Artikel veröffentlicht am 25.09.2012 | 818 mal gelesen

Ehrlich gesagt war ich völlig von der Rolle, als ich mir "Whatever Comes" zum ersten Mal reingepfiffen hatte. Weshalb? Weil ich diese Italos als brettharte Thrash-Formation in Erinnerung hatte und es mir vor allem das von unzähligen ANNIHILATOR-Anleihen geprägte "Let The Madness Begin..." angetan hat.

Zugegeben, das ist fast zehn Jahre her und die Burschen haben eine wohl über diesen Zeitraum gesehen gar nicht einmal so große stilistische Wandlung hinter sich gebracht, in Erstaunen versetzt hat mich die Truppe aber dennoch, weil ich nicht damit gerechnet hatte dermaßen rockige (!) Klänge von ENEMYNSIDE zu vernehmen.

Zwar ist vom überaus heftigen Metal immer noch einiges zu finden, wenn auch nunmehr eher die Groove-Abteilung mit Vorliebe für METALLICA zur Phase ab der "Schwarzen" angesprochen sein dürfte, doch dazu hat die Truppe rund um Frontmann Francesco Cremisini nunmehr auch weniger metallische als furztrocken, arschtretende Rock-Elemente in ihren Sound integriert und vermag im Endeffekt gerade dadurch dennoch zu beeindrucken, auch wenn der Zugang ein wenig auf sich warten lässt.

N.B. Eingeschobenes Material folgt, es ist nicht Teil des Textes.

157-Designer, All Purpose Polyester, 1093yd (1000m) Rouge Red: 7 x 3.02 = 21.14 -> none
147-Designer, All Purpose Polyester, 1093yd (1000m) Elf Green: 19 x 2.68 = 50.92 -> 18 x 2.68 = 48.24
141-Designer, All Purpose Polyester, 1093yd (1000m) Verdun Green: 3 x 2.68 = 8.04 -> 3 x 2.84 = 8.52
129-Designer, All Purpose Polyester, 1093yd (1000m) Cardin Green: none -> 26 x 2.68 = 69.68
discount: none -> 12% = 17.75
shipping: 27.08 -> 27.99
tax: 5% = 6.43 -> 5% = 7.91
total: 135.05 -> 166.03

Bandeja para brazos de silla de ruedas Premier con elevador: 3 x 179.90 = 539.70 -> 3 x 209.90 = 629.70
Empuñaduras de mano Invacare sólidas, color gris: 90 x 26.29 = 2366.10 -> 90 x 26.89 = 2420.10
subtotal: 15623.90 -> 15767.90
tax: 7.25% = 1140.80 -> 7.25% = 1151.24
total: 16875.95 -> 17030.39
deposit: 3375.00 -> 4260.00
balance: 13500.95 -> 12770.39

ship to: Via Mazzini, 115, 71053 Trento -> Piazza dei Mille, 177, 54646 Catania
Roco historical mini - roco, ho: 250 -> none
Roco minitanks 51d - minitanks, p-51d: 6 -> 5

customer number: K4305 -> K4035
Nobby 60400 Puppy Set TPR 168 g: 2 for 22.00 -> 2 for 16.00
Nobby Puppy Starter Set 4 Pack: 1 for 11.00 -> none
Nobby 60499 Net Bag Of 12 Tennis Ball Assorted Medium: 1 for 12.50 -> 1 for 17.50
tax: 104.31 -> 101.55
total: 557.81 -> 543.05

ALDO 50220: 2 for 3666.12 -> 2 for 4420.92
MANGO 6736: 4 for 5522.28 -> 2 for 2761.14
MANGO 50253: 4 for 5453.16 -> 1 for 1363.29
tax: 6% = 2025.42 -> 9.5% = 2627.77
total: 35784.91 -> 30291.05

Da die Burschen aber ihr Handwerk beherrschen und Francesco über ein sehr variables Organ verfügt, gibt es an sich keinerlei Grund für Gemecker, im Gegenteil, man weiß die Brachial-Kompositionen durch dezent an aktuelle CHANNEL ZERO erinnernde Heftigkeiten ebenso gut zu vermitteln, wie jene Tracks, in denen man den Italienern ihre Vorliebe für moderne Hardrocker vom Schlage BULLET TRAIN BLAST, STONE SOUR oder ALTER BRIDGE anmerkt.

Für mein Dafürhalten zu weit geht die Band jedoch bei "Snot" und "Hiddenself", denn auch wenn die darin zu vernehmenden elektronischen(!) Experimentier-(??)-Passagen durchaus für Abwechslung sorgen, klingt die Chose in diesen Fällen unnatürlich und sogar ein wenig orientierungslos. Auf der Gegenseite gibt es aber jedoch ausreichend kernige Brecher - in wahlweise zeitgemäß rockender ("Fearful World", oder auch “Too Many Times“, mit Gastgitarrist Ritchie KOTZEN) oder brachial-groovender ("Reveries") Bauweise, die mehr als nur gelungen sind und im Endeffekt den Entwicklungsschritt dieser Jungs auch rechtfertigen.